Wurde einem selbst diese Höflichkeit zuteil, freute man sich damals allerdings mitnichten, sondern fühlte sich einfach nur alt. Eine ähnliche Regung hätte sich eingestellt, wäre die neue Bedienung in der alten Stammkneipe auf den irrwitzigen Gedanken verfallen, bei der Anrede ein "Sie" zu benutzen.

Jetzt allerdings würde man eine solche Schmach (die des durch einen Aufsteher induzierten Alterungsgefühls, nicht die der Zwangsversiezung, die zum Glück in Bayern selten zu befürchten ist), also den kurzen Moment der Entwürdigung, wirklich gern ertragen, für nur drei Minuten Sitzgenuss.
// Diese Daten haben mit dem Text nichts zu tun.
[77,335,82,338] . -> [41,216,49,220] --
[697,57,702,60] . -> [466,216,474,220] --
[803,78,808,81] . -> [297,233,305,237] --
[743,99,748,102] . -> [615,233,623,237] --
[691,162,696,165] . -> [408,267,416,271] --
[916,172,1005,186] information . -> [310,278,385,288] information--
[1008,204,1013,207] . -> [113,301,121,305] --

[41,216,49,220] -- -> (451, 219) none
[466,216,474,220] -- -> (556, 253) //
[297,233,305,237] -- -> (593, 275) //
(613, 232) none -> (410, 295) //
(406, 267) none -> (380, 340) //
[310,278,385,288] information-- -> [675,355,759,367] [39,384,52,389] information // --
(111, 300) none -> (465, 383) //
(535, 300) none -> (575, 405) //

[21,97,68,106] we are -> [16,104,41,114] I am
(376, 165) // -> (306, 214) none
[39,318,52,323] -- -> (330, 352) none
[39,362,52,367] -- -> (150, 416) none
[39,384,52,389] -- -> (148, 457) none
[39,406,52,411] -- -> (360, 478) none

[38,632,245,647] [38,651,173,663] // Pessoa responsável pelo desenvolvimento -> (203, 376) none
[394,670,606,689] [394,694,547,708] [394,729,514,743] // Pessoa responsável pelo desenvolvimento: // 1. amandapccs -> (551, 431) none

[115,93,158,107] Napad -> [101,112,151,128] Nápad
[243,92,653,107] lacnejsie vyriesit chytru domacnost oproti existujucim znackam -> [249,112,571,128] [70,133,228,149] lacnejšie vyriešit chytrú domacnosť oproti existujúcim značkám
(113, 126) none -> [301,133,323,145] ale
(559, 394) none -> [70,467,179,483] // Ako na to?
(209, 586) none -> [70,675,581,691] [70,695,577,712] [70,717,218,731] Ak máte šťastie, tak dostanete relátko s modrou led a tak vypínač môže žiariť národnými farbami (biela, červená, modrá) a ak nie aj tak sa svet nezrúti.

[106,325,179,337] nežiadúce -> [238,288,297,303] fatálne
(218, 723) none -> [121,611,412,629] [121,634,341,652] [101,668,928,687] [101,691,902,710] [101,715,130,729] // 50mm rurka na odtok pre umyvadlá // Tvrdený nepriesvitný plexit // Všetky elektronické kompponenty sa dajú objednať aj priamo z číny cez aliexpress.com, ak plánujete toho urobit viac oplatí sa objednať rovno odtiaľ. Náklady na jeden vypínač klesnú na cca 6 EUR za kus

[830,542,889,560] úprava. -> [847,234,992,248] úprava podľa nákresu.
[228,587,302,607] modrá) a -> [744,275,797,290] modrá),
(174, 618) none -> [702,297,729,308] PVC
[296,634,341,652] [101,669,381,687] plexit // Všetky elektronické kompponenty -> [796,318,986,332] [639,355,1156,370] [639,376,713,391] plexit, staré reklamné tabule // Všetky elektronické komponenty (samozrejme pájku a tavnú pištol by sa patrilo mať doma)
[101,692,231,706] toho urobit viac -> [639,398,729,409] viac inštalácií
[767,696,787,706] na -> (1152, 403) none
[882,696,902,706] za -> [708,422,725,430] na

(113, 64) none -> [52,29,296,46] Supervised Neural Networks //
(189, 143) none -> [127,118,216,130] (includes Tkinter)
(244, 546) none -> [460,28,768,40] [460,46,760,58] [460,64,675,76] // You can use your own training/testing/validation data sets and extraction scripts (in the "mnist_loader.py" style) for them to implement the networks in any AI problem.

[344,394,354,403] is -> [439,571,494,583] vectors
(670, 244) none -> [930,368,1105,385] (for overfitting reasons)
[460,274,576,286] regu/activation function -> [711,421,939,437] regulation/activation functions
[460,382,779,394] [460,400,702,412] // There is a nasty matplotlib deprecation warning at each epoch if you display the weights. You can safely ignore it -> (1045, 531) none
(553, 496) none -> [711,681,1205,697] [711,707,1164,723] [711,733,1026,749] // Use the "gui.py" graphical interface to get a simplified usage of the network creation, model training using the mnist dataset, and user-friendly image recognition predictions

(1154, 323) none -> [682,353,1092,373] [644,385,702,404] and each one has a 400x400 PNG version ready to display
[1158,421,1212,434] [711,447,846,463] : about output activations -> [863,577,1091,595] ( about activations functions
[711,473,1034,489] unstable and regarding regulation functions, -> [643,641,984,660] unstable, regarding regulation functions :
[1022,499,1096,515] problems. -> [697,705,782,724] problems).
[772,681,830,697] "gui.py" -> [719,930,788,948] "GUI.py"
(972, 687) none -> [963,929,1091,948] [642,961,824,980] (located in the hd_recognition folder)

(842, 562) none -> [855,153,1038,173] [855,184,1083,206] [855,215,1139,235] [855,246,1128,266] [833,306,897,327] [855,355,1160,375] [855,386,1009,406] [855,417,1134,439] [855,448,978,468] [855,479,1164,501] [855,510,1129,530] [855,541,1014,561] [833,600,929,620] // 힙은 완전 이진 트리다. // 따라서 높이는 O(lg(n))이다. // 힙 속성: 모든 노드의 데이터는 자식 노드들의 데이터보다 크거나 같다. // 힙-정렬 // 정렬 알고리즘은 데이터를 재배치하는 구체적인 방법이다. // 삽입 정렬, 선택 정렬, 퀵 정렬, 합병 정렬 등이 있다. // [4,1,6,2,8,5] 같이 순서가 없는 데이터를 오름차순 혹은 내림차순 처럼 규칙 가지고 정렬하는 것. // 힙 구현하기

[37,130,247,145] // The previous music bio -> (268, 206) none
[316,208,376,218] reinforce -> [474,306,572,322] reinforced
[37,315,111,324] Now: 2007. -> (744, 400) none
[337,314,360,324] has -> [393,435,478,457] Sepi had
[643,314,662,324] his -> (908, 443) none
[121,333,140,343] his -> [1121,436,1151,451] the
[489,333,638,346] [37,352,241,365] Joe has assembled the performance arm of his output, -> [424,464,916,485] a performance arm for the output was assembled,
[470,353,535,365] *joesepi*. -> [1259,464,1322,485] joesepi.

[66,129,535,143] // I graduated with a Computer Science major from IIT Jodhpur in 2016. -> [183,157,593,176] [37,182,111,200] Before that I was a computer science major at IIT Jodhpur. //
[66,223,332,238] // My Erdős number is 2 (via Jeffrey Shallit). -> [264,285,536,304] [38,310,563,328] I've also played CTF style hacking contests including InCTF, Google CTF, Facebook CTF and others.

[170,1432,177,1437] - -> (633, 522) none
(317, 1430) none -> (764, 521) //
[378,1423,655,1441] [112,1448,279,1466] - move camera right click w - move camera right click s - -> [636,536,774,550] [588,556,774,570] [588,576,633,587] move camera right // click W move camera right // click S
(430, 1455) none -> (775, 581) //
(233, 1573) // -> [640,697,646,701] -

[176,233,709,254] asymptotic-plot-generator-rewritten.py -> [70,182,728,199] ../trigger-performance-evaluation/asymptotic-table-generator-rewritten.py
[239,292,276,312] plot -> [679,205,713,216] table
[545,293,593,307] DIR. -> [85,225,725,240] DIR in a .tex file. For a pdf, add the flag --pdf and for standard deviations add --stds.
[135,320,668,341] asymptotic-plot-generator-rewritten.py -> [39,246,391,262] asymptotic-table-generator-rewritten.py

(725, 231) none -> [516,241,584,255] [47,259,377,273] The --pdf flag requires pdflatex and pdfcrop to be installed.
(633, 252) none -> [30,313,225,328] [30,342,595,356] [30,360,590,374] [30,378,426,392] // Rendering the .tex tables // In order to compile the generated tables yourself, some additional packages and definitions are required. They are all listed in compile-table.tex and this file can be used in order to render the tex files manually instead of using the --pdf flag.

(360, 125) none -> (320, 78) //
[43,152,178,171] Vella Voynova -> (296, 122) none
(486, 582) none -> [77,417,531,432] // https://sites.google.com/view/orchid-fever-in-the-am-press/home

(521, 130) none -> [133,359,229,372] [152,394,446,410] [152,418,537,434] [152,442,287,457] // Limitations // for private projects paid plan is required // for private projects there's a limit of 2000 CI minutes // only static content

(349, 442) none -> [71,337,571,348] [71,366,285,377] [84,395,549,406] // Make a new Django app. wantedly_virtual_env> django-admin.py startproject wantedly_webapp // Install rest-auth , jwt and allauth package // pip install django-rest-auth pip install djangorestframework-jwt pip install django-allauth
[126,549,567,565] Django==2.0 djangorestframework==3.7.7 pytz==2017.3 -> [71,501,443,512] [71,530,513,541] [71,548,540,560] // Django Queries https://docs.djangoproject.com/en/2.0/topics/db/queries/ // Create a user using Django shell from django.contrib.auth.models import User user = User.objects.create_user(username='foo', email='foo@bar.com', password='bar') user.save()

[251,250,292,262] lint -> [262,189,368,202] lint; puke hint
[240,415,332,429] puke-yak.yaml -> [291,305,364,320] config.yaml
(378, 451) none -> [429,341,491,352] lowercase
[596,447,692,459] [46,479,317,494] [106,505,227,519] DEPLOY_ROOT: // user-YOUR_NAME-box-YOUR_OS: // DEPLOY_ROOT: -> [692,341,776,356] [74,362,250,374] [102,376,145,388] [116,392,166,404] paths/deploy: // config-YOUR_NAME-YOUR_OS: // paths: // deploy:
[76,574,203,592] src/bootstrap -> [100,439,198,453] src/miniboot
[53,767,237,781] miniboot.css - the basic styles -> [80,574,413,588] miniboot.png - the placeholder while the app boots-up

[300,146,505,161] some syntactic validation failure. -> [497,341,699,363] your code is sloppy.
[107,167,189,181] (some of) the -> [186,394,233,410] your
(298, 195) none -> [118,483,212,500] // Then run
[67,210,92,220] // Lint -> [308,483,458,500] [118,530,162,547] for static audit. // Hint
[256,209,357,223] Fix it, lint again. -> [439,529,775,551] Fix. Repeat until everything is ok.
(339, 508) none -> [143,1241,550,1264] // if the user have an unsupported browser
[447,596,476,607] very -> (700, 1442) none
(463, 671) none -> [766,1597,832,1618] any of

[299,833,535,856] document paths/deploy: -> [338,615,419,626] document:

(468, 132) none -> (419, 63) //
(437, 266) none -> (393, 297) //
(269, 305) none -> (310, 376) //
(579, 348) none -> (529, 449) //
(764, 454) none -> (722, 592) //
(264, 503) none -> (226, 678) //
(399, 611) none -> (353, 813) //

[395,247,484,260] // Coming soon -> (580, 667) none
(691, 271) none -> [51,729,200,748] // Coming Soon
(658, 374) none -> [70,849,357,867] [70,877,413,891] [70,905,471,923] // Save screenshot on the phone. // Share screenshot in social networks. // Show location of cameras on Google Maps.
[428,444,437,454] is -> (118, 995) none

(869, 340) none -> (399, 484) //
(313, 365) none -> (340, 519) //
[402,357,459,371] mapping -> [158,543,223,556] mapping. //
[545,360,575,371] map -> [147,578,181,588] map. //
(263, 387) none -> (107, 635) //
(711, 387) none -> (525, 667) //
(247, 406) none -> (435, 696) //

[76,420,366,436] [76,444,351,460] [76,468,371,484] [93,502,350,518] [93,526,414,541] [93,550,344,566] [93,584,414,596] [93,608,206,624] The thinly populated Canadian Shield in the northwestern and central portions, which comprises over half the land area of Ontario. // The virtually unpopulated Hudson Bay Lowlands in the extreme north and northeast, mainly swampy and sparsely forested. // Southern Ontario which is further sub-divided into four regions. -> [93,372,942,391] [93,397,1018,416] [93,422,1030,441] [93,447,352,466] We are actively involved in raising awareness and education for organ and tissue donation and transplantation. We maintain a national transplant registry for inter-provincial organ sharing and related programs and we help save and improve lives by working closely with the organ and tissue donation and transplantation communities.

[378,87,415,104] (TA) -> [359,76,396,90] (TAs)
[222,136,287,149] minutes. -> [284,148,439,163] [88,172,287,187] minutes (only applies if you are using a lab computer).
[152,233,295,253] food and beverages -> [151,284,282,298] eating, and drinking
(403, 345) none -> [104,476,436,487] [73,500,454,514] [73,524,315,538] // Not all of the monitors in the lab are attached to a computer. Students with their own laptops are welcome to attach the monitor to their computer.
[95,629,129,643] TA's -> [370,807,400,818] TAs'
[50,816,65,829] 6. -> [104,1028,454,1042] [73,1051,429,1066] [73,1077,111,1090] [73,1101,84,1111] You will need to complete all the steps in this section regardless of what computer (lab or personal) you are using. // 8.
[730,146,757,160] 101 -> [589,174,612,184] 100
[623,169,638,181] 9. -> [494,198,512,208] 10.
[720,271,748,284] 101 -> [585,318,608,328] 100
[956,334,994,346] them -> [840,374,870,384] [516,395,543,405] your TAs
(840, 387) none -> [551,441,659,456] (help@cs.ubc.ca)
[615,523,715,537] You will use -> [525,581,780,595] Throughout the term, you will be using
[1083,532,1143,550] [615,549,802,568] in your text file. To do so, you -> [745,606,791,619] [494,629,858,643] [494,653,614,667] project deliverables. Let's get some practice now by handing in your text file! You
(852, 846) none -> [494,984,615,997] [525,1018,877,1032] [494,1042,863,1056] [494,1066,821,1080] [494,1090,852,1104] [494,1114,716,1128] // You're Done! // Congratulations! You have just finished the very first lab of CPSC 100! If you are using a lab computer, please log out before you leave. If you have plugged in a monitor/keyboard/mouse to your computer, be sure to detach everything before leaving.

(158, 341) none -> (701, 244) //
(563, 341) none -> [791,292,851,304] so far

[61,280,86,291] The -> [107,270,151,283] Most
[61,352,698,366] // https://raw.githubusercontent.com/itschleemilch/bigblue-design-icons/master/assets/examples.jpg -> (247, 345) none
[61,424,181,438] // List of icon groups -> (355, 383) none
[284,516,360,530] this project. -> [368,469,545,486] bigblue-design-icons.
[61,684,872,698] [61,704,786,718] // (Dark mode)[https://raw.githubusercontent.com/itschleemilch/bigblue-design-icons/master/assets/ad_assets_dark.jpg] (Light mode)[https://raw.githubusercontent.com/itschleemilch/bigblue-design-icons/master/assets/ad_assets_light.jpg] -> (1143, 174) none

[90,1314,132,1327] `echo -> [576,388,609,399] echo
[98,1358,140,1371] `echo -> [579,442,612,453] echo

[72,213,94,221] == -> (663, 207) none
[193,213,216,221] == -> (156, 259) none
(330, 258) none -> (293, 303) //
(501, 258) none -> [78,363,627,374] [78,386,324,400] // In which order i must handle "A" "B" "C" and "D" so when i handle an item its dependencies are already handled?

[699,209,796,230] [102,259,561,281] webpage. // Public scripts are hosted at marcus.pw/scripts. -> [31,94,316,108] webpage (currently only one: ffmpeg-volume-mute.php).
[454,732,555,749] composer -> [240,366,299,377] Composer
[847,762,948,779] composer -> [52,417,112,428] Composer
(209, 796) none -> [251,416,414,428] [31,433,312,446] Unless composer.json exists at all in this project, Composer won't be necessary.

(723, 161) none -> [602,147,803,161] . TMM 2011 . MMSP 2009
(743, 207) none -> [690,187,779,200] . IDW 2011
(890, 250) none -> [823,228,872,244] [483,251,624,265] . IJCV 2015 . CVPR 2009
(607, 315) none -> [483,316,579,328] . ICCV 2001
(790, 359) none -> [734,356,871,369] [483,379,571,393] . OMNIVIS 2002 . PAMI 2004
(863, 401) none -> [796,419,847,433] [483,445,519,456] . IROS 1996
Weil das aber nicht passiert, mischt sich ein kleiner Gedankenteufel ein und macht völlig irrwitzige Vorschläge. Man könnte ja mal in die Runde rufen: "Alles aufstehen, jetzt ist Reise nach Jerusalem!" Oder, noch besser: Man könnte die untrainierte Stimme erheben, um vielleicht "That's What Friends Are For" zu intonieren - und dann abwarten, ob sich nicht in einem Paul-Potts-Moment alle gerührt von ihren Plätzen erheben, um dann blitzschnell einen freien Sitz zu ergattern. In letzter Sekunde kann frau sich noch zügeln - auch in einem so verzweifelten Augenblick sollte man besser das dann doch eher begrenzte, eigene Gesangstalent nicht überschätzen. Es muss wirklich an den Temperaturen liegen...

Für die Mitreisenden ist es sicher ebenfalls besser, dass am Ende doch noch eine junge Frau aufsteht. Vor allem aber ist in diesem S-Bahn-Text - bis jetzt - kein einziges Mal das Wort "Verspätung" gefallen. Und das ist doch auch was wert.